> _Task directions_: Copy each record exactly and skip its pictures.

Extracted records:
☆ ☆ ☆ ☆ ☆
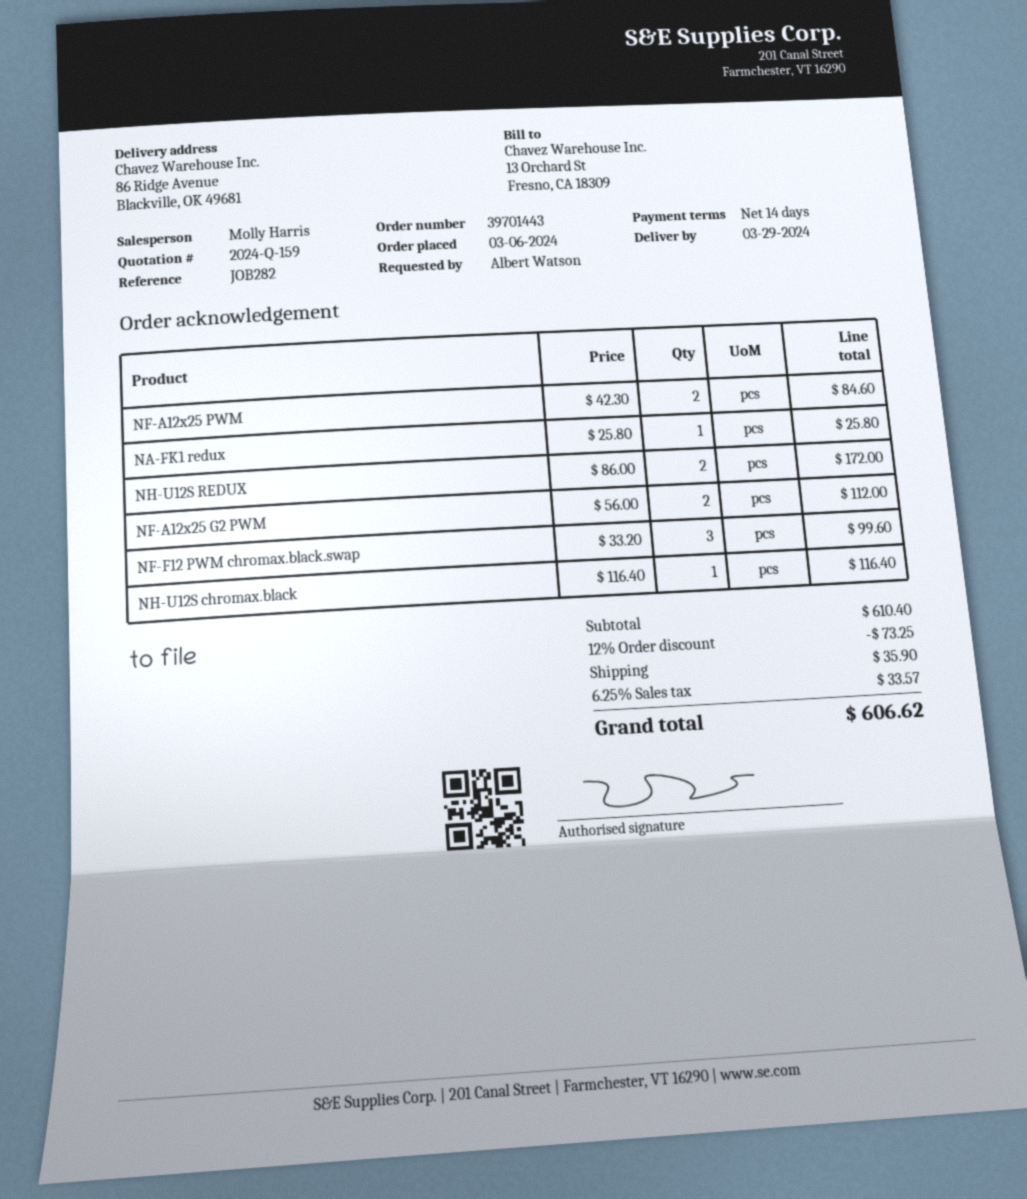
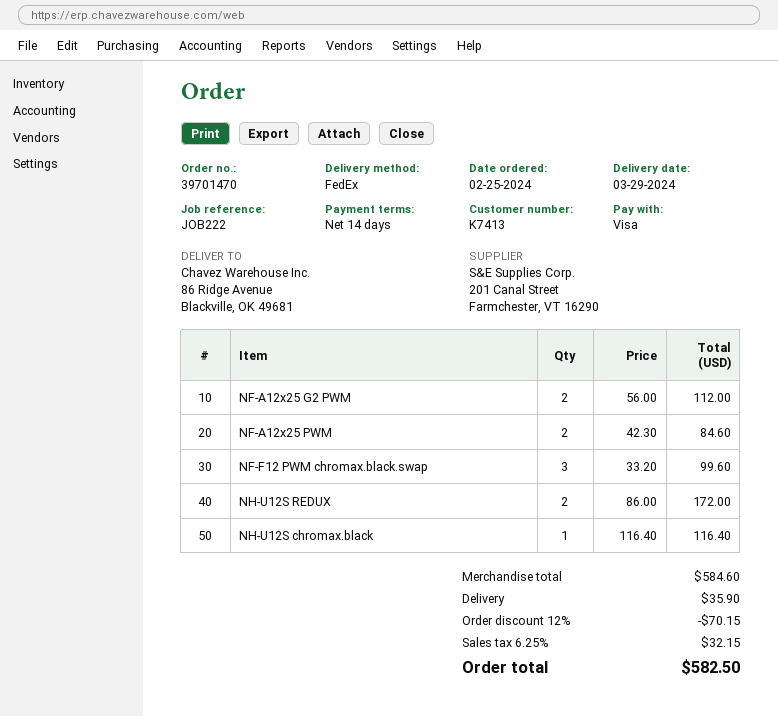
order number: 39701443 -> 39701470
order date: 2024-03-06 -> 2024-02-25
reference: JOB282 -> JOB222
NA-FK1 redux: 1 x 25.80 = 25.80 -> none
subtotal: 610.40 -> 584.60
discount: 12% = 73.25 -> 12% = 70.15
tax: 6.25% = 33.57 -> 6.25% = 32.15
total: 606.62 -> 582.50

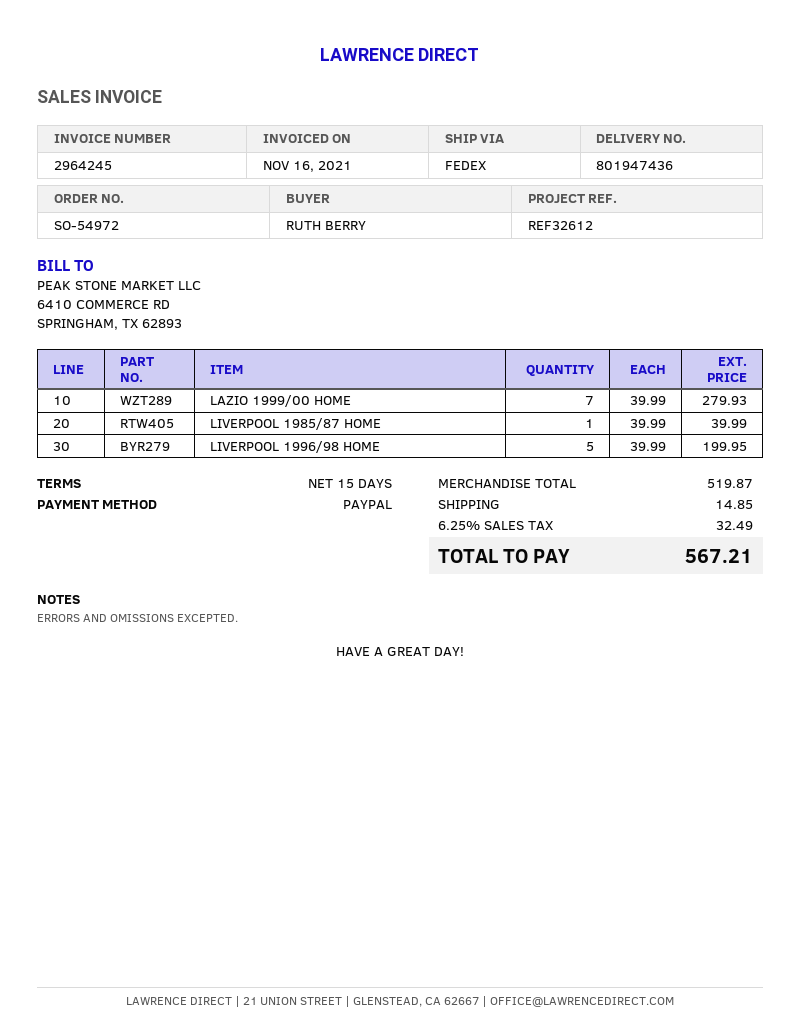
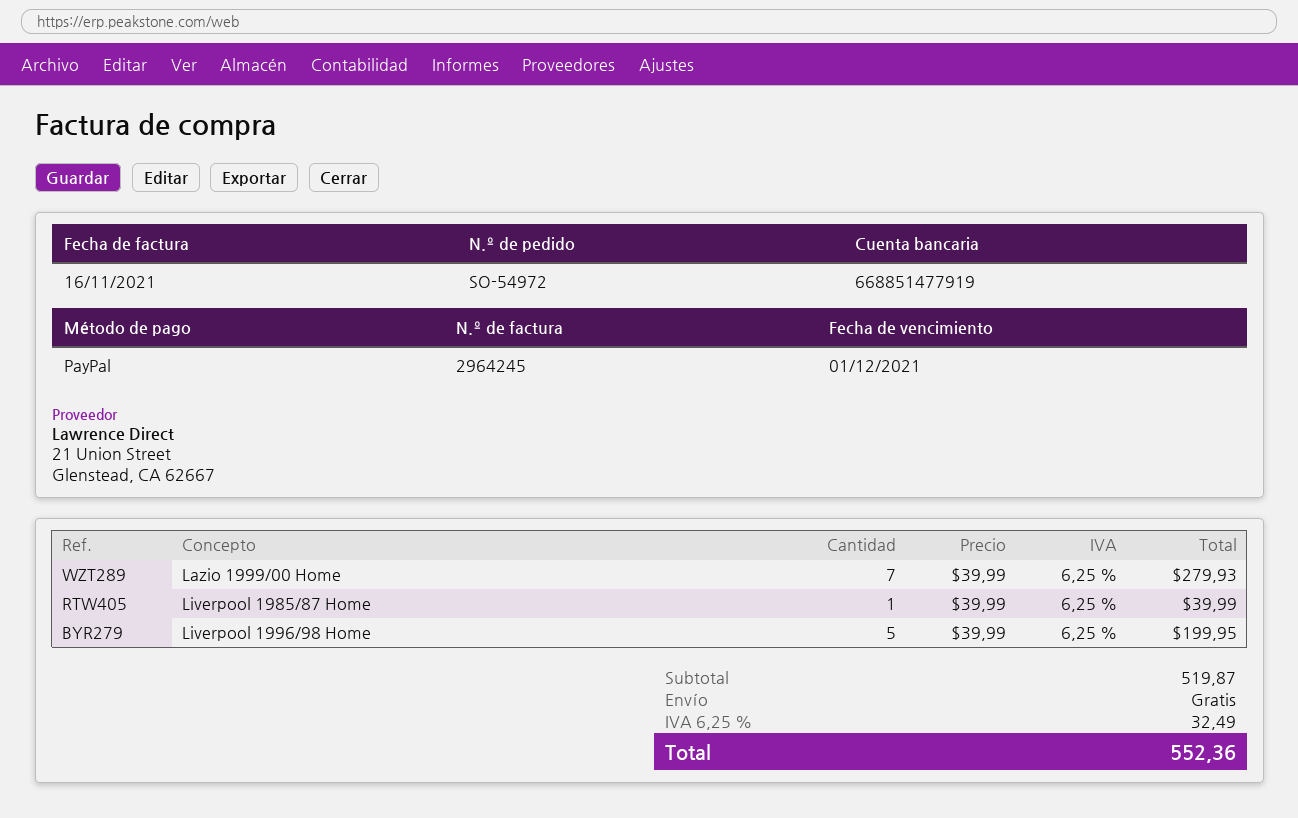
shipping: 14.85 -> 0.00
total: 567.21 -> 552.36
☆ ☆ ☆ ☆ ☆
> _Output_:
order number: 39701443 -> 39701470
order date: 2024-03-06 -> 2024-02-25
reference: JOB282 -> JOB222
NA-FK1 redux: 1 x 25.80 = 25.80 -> none
subtotal: 610.40 -> 584.60
discount: 12% = 73.25 -> 12% = 70.15
tax: 6.25% = 33.57 -> 6.25% = 32.15
total: 606.62 -> 582.50

shipping: 14.85 -> 0.00
total: 567.21 -> 552.36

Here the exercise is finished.